● WHAT IS REQUIRED:
In the listing below, find the line containing "html: <div>पद्यों में" and the line containing "पार्श्वनाग विरचित आत्मानुशासन२". Repeat exactly those two lines and every line between them, nothing more.

● MATERIAL SUPPLIED:
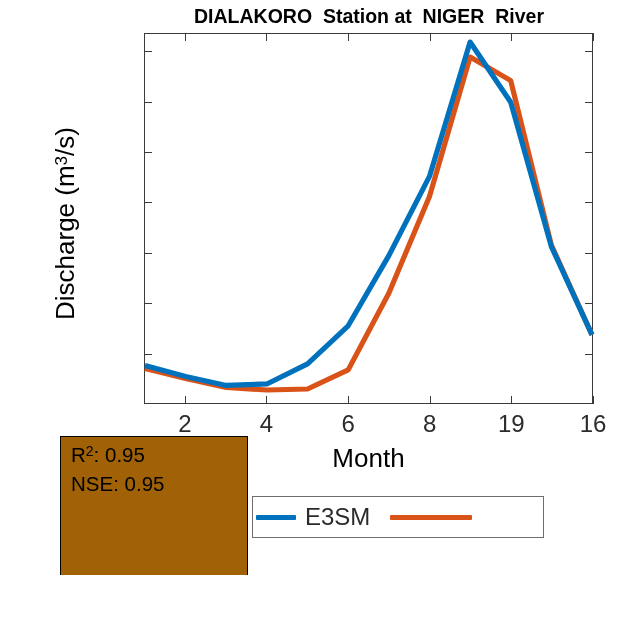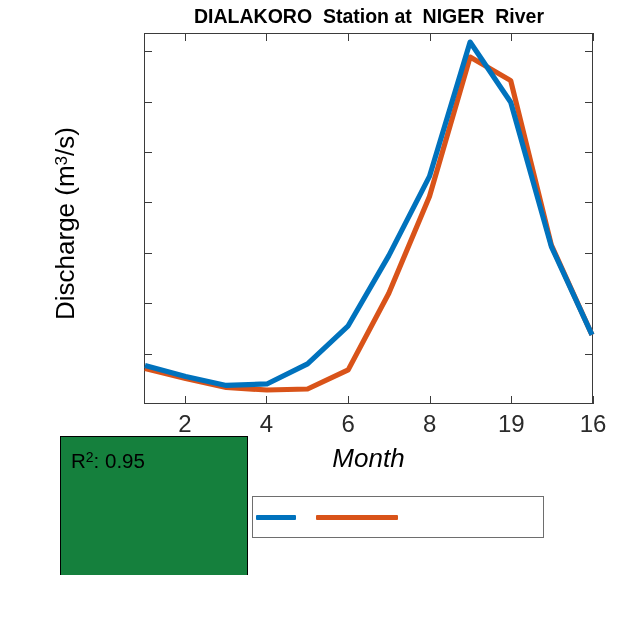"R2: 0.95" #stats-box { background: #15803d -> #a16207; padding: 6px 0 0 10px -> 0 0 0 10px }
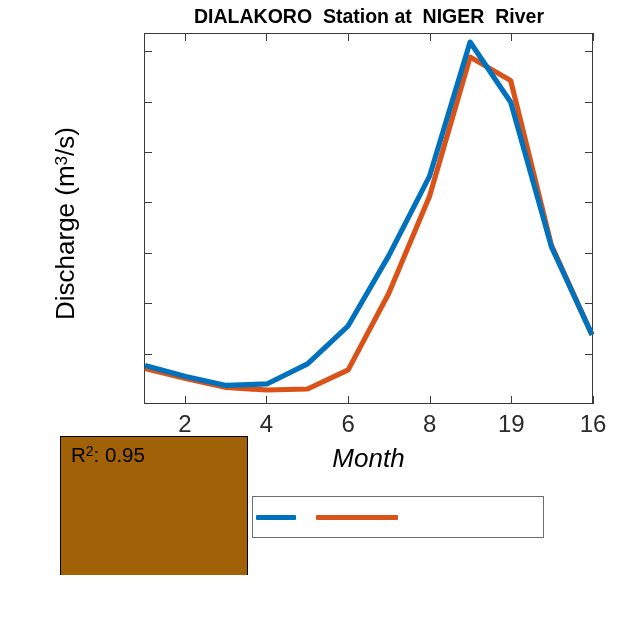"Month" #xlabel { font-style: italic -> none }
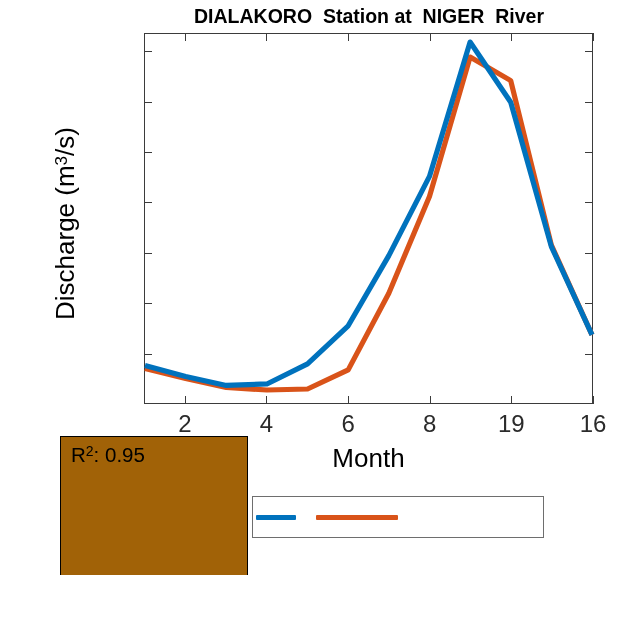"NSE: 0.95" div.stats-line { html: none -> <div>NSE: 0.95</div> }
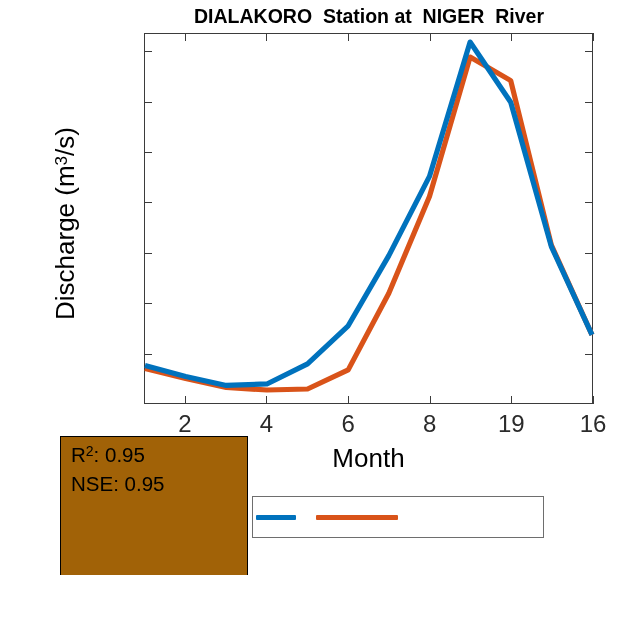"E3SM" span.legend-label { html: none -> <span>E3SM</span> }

...

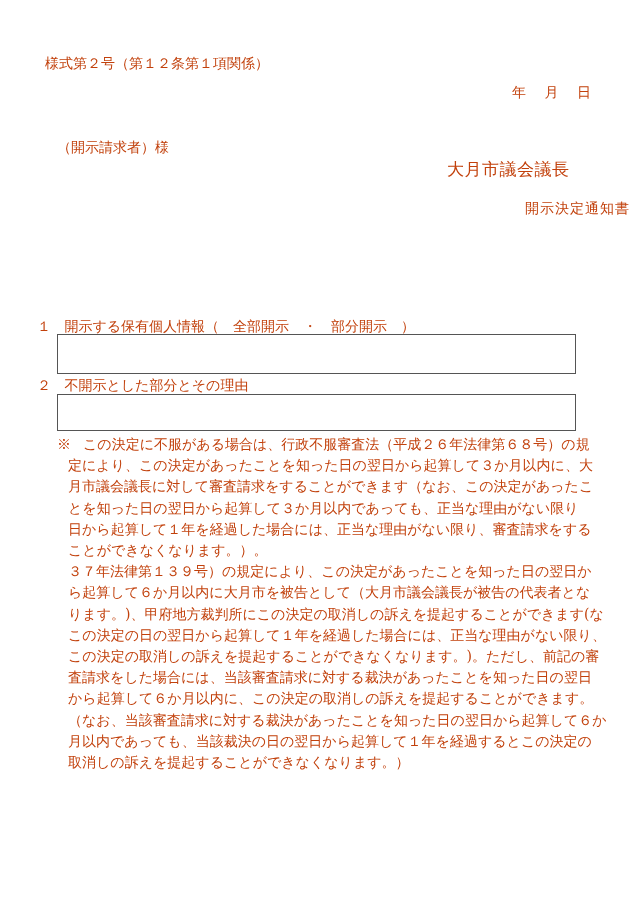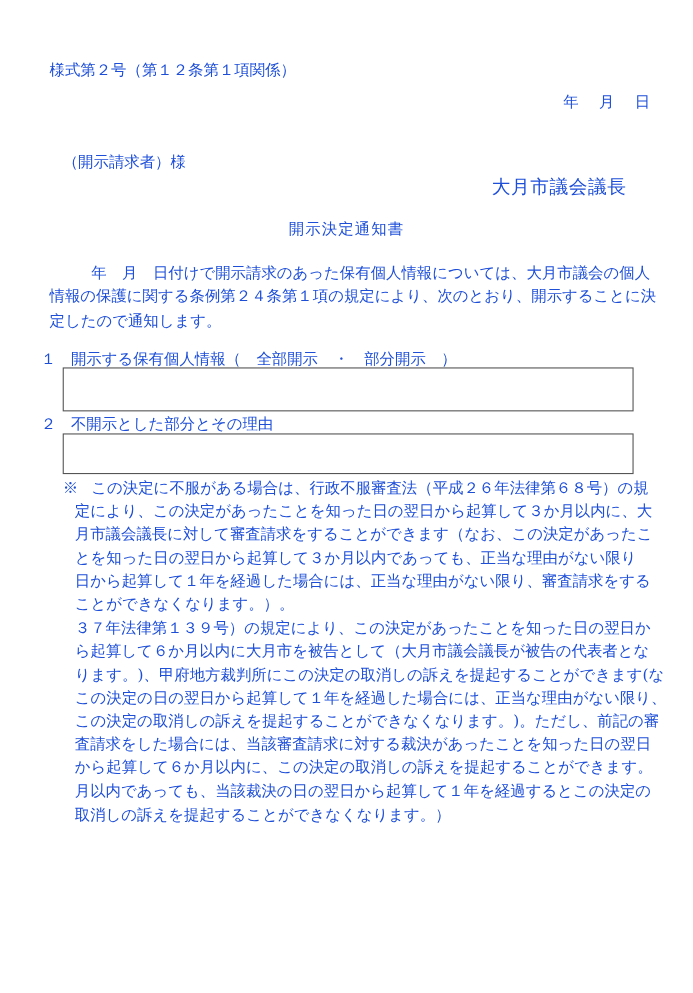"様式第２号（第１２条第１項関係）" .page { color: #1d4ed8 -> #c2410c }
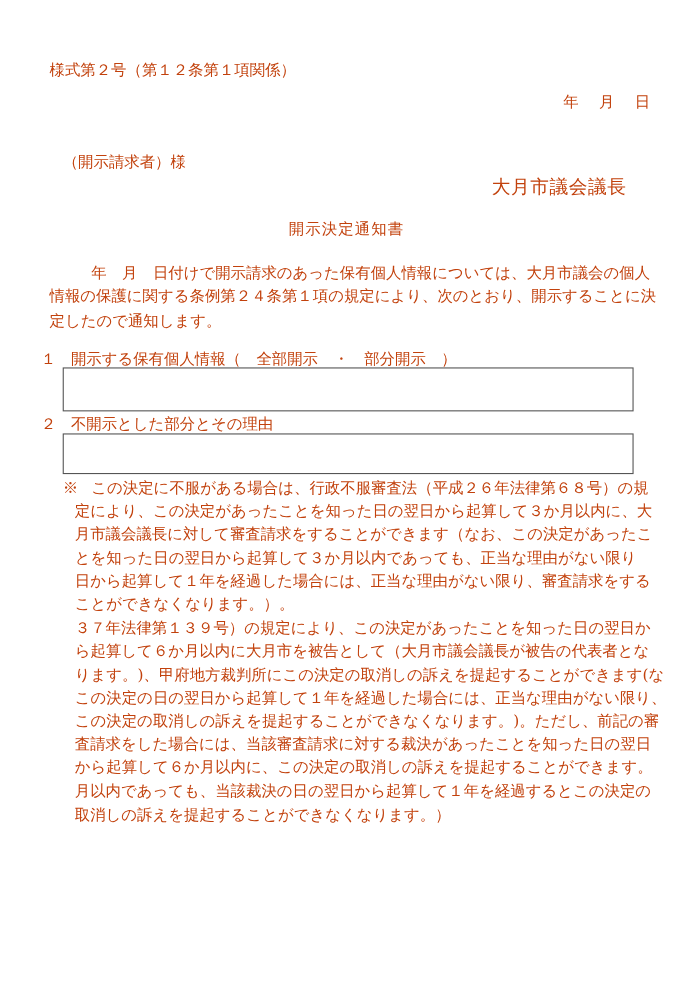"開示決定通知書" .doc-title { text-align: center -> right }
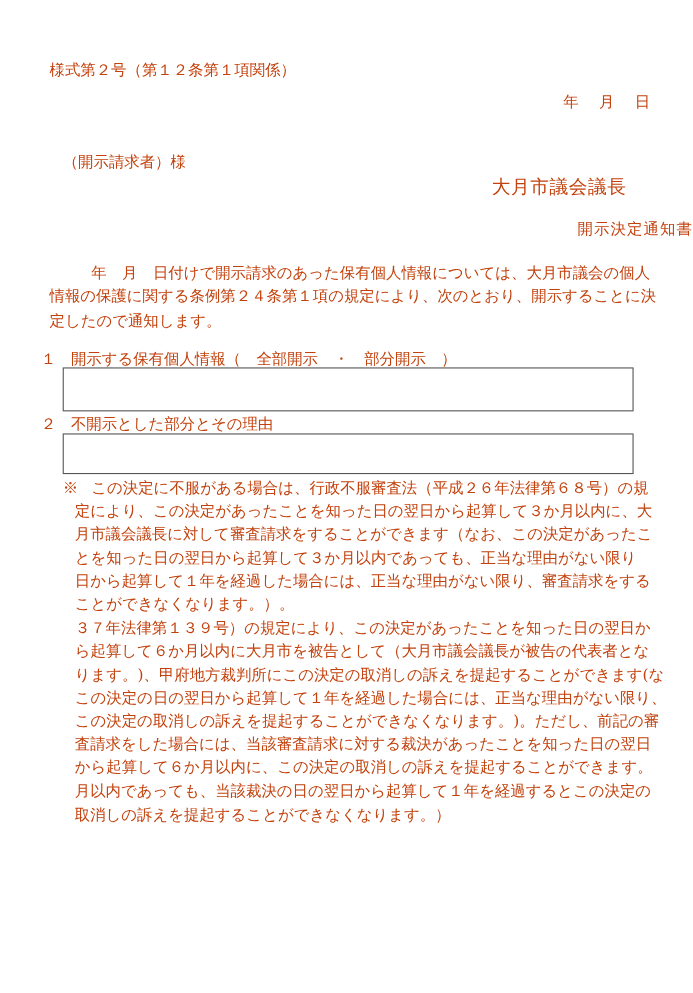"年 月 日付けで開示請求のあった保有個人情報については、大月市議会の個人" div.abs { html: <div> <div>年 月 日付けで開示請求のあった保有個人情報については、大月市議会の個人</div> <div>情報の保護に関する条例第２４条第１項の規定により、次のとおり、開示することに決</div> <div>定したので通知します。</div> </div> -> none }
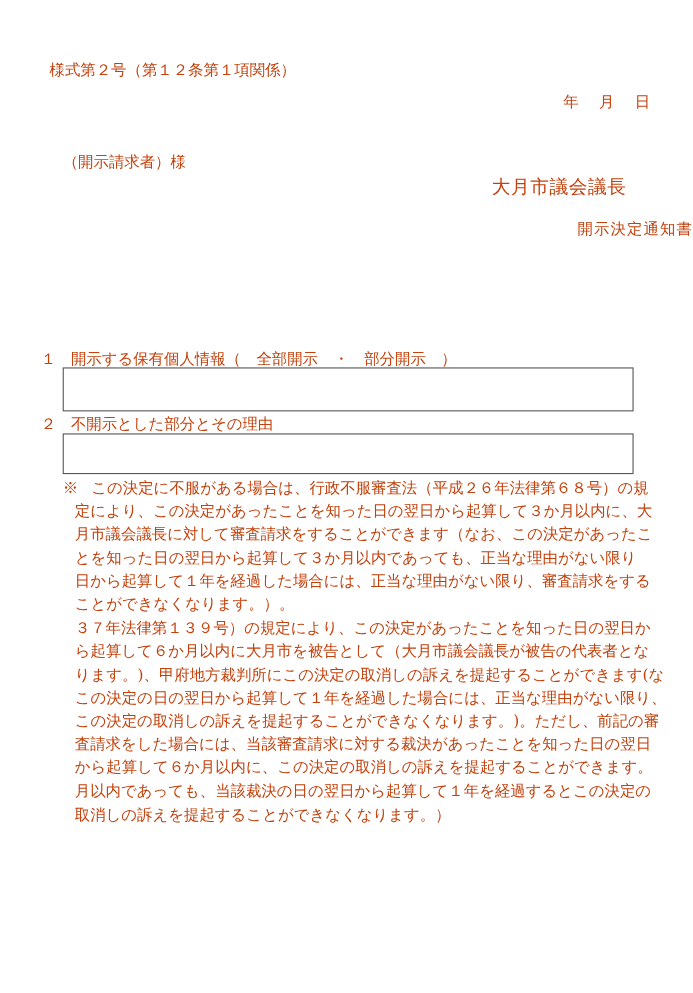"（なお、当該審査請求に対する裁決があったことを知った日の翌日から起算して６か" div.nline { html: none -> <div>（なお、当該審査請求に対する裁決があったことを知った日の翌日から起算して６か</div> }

==

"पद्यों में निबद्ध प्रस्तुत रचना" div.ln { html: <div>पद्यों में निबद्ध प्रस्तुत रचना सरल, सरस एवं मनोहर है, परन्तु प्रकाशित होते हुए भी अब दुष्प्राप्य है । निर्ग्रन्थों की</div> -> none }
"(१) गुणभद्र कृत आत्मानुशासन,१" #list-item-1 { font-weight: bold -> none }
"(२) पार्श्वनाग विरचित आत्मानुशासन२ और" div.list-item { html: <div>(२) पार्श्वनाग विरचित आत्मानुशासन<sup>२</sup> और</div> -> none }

● SOLUTION TO THIS EXERCISE:
"पद्यों में निबद्ध प्रस्तुत रचना" div.ln { html: <div>पद्यों में निबद्ध प्रस्तुत रचना सरल, सरस एवं मनोहर है, परन्तु प्रकाशित होते हुए भी अब दुष्प्राप्य है । निर्ग्रन्थों की</div> -> none }
"(१) गुणभद्र कृत आत्मानुशासन,१" #list-item-1 { font-weight: bold -> none }
"(२) पार्श्वनाग विरचित आत्मानुशासन२ और" div.list-item { html: <div>(२) पार्श्वनाग विरचित आत्मानुशासन<sup>२</sup> और</div> -> none }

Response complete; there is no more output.